Everything is Dubai is big / biggest / super sized (except cans of diet coke - our addiction. All cans of drink are similar to Australian size but diet coke cans are sweet lil 150ml cans).


Joke cans: Shouldn't mess with a man's addiction


In Dubai, the roads are all 5 to 8 lanes. The Dubai drivers believe that driving 2-3mm behind the car in front is mandated Just as long as you are travelling at (far) more than 100km per hour. Driving straight is, I believe, a crime punishable by death and as such in any 100m of Senna speed driving, you change lanes about 3 times (remember the 2-3mm rule also applies to the cars behind and the cars in adjacent lanes). The rationale behind each lane change remains elusive to us Westerner foreigner types.


That's one way to name streets






Yesterday's Desert Tour


Yesterday afternoon evening we headed off on a desert tour in a 6 seater 4 wheel drive. Family Dembo and a cool young couple - Jonathon the Somali French guy who had muscles on the top of his very large and bulgy muscles and Sara the Spanish girl who is the first person I have met from Tenerife. Lovely couple who met in London, live in Barcelona and talk English to each other but also speak French, Spanish and Somali. Ree and I met in Australia, live in Australia and speak English - but not that well.

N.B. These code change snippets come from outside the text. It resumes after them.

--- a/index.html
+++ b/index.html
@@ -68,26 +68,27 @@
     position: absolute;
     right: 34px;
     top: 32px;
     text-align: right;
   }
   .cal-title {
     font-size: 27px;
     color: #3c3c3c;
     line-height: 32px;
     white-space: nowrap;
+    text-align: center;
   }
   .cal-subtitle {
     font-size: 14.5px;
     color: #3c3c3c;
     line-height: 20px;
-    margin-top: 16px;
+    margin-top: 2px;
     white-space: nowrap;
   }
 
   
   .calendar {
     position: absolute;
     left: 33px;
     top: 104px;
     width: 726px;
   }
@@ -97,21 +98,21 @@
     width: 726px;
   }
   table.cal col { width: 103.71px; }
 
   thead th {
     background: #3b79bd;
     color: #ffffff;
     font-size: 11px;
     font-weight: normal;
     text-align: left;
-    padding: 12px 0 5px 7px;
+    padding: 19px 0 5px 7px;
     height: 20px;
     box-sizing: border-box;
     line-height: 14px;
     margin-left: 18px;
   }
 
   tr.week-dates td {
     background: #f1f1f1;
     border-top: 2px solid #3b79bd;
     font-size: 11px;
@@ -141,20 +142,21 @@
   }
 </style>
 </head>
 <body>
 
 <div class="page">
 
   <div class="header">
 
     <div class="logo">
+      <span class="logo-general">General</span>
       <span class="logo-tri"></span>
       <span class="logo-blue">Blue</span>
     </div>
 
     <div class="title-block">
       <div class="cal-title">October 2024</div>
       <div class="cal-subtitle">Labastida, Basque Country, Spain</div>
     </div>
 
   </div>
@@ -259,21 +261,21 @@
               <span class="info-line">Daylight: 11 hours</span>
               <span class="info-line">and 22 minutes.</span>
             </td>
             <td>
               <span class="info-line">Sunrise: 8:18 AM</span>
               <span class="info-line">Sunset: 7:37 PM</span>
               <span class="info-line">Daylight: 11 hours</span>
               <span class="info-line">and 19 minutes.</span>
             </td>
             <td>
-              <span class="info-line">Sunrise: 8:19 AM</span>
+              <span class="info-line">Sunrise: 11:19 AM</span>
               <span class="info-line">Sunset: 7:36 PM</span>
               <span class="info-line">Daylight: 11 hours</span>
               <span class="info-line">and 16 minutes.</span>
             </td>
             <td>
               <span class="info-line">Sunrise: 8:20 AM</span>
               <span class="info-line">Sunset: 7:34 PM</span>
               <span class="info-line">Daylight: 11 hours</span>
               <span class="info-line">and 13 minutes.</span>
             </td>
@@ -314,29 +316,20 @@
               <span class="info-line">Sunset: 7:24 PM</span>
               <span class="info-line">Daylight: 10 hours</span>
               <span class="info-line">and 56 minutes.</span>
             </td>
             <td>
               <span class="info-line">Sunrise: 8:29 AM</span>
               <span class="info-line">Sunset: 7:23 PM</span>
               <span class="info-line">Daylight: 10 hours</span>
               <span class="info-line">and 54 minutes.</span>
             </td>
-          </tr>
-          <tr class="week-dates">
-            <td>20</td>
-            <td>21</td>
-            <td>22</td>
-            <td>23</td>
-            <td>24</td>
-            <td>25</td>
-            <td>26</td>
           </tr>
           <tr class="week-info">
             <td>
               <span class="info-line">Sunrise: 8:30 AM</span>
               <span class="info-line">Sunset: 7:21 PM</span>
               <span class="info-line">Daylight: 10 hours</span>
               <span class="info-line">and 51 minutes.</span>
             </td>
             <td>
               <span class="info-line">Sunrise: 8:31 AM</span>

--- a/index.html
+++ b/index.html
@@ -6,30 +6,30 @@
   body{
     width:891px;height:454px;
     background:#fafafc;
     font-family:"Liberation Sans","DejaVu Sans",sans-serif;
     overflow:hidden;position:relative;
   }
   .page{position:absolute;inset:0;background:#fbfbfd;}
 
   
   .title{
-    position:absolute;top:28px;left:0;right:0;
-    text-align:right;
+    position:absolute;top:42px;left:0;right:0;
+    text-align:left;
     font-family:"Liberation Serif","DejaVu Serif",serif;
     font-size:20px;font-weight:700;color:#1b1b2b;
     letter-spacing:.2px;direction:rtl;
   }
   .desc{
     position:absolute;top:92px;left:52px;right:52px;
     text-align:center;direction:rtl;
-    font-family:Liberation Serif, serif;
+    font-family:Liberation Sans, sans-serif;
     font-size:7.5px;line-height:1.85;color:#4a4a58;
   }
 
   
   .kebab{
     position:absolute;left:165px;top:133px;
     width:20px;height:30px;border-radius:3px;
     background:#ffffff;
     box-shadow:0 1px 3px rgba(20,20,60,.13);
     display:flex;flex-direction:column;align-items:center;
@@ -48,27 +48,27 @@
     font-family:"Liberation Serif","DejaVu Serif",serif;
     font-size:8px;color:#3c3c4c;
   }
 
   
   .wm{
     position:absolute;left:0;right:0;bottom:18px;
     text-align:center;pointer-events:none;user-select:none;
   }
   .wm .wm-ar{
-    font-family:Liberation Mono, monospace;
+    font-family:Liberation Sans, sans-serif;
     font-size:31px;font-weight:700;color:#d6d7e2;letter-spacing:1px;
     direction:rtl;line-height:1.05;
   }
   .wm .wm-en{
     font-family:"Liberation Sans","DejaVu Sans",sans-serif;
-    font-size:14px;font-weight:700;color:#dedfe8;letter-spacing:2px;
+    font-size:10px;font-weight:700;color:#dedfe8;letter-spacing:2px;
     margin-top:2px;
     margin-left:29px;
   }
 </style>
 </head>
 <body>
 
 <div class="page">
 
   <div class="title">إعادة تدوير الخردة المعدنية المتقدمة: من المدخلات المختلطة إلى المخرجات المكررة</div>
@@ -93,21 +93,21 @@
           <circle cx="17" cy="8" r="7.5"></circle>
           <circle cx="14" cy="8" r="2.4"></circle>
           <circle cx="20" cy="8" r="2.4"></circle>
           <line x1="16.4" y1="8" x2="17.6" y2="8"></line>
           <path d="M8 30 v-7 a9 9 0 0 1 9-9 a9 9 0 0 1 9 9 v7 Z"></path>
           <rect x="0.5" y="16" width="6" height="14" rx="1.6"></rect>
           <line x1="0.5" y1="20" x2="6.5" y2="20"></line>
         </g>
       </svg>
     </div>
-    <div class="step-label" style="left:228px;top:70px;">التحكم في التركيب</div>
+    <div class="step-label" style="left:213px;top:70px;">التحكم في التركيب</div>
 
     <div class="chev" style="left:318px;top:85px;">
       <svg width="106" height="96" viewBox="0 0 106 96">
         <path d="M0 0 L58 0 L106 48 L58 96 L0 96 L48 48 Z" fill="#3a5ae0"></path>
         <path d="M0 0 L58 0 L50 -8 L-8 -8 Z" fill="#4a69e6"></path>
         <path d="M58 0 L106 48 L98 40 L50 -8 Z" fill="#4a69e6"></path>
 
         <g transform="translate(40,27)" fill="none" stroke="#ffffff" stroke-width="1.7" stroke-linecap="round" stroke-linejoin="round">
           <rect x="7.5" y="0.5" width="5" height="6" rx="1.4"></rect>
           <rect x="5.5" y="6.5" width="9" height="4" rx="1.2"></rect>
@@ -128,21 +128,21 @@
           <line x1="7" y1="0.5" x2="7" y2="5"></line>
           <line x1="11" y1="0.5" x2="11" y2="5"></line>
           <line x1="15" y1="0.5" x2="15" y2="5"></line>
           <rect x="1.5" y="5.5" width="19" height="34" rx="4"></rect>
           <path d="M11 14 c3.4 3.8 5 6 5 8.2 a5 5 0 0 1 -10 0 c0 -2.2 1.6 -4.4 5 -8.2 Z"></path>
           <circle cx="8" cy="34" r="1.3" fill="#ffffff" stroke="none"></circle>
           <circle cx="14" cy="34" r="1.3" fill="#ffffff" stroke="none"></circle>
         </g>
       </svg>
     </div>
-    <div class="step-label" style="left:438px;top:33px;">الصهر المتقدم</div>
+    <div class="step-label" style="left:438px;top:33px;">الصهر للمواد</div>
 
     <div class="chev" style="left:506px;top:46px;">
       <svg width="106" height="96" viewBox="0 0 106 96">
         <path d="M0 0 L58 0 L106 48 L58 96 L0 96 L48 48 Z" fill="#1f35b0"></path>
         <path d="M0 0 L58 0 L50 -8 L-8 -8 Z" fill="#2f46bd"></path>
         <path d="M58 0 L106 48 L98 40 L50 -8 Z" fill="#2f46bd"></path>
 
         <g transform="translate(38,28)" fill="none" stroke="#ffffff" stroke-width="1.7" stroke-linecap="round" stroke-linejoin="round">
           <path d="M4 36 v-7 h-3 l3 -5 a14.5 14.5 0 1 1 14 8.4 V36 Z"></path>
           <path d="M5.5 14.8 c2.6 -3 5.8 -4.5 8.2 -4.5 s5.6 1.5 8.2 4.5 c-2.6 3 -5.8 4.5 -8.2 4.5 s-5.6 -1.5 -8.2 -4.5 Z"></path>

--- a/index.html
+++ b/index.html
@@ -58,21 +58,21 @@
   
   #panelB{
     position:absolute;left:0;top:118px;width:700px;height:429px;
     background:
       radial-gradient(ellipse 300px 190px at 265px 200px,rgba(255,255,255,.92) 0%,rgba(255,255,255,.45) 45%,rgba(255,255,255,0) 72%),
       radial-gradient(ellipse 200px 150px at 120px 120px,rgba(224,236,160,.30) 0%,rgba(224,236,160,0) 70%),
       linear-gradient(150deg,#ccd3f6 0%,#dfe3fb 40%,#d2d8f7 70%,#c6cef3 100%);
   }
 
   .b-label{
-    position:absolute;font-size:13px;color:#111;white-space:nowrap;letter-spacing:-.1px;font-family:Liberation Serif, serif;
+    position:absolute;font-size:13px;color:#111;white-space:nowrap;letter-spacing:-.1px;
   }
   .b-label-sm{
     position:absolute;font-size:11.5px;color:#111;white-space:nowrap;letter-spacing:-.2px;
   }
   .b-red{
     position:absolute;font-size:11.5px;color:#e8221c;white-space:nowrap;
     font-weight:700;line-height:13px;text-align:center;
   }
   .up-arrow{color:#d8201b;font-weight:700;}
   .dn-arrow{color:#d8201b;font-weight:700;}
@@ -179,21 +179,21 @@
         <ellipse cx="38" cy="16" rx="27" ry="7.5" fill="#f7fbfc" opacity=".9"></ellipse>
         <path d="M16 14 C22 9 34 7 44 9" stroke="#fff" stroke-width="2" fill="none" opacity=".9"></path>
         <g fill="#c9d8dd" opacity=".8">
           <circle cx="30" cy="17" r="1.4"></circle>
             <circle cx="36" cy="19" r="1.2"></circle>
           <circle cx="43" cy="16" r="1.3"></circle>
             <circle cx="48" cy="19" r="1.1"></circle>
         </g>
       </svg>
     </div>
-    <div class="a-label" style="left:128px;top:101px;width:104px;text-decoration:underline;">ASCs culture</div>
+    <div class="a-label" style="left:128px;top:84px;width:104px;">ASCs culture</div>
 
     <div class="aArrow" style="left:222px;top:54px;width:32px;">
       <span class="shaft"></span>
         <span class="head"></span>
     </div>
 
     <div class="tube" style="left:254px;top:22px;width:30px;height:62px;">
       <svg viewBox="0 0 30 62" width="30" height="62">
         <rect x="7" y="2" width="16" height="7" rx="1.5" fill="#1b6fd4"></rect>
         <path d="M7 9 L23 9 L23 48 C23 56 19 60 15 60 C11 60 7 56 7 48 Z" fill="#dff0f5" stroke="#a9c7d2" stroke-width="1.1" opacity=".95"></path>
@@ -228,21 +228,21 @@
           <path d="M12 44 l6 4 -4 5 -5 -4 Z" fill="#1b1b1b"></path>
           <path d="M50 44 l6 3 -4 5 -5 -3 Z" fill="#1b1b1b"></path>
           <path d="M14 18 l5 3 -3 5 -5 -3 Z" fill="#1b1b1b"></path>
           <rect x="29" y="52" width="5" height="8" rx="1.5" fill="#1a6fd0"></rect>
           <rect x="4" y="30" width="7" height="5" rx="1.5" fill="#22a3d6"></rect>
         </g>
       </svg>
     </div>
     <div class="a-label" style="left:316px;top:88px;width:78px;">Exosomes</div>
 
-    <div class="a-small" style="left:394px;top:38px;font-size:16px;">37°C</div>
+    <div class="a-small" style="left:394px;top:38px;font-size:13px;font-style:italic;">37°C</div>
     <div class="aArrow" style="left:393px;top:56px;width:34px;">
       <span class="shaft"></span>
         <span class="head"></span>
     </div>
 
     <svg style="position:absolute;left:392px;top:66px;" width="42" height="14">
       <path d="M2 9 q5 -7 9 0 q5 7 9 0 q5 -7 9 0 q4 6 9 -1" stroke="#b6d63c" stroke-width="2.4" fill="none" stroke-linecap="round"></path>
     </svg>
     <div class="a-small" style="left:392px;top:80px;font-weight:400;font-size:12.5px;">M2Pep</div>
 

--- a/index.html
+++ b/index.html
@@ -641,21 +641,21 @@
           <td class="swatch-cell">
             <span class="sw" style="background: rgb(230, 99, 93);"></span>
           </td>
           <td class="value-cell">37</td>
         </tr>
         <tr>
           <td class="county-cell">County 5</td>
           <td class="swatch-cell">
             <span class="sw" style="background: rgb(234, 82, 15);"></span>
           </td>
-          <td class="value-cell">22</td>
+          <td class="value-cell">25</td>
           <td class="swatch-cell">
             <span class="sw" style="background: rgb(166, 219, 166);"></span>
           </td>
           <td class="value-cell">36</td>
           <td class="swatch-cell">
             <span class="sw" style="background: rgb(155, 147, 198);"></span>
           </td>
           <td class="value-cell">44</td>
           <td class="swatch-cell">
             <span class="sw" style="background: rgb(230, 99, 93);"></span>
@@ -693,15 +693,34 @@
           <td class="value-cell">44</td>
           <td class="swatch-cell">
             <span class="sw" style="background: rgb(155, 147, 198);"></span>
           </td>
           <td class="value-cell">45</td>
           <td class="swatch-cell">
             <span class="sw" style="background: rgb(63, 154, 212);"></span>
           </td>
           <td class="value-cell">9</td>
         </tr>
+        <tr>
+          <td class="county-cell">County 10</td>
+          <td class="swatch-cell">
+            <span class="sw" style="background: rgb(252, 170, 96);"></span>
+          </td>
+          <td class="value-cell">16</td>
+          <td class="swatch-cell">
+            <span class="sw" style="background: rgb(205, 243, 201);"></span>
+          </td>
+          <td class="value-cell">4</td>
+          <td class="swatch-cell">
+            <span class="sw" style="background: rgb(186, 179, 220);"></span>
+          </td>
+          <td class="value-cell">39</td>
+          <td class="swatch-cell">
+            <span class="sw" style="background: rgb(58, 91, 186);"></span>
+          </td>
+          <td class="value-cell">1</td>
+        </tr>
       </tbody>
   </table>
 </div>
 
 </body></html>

Our tour was quite an experience. After a 50 minute drive into the desert, and a 15 minute stop at a stripmall right on the desert (where it was hard sell to buy a kafir, picture with a falcon, bubbly pipe or trinket). Never loved a hardsell but Jonathon the Somali (physique like that famous National Geographic photo of Zulu champion) liked it even less. Soon they left us alone.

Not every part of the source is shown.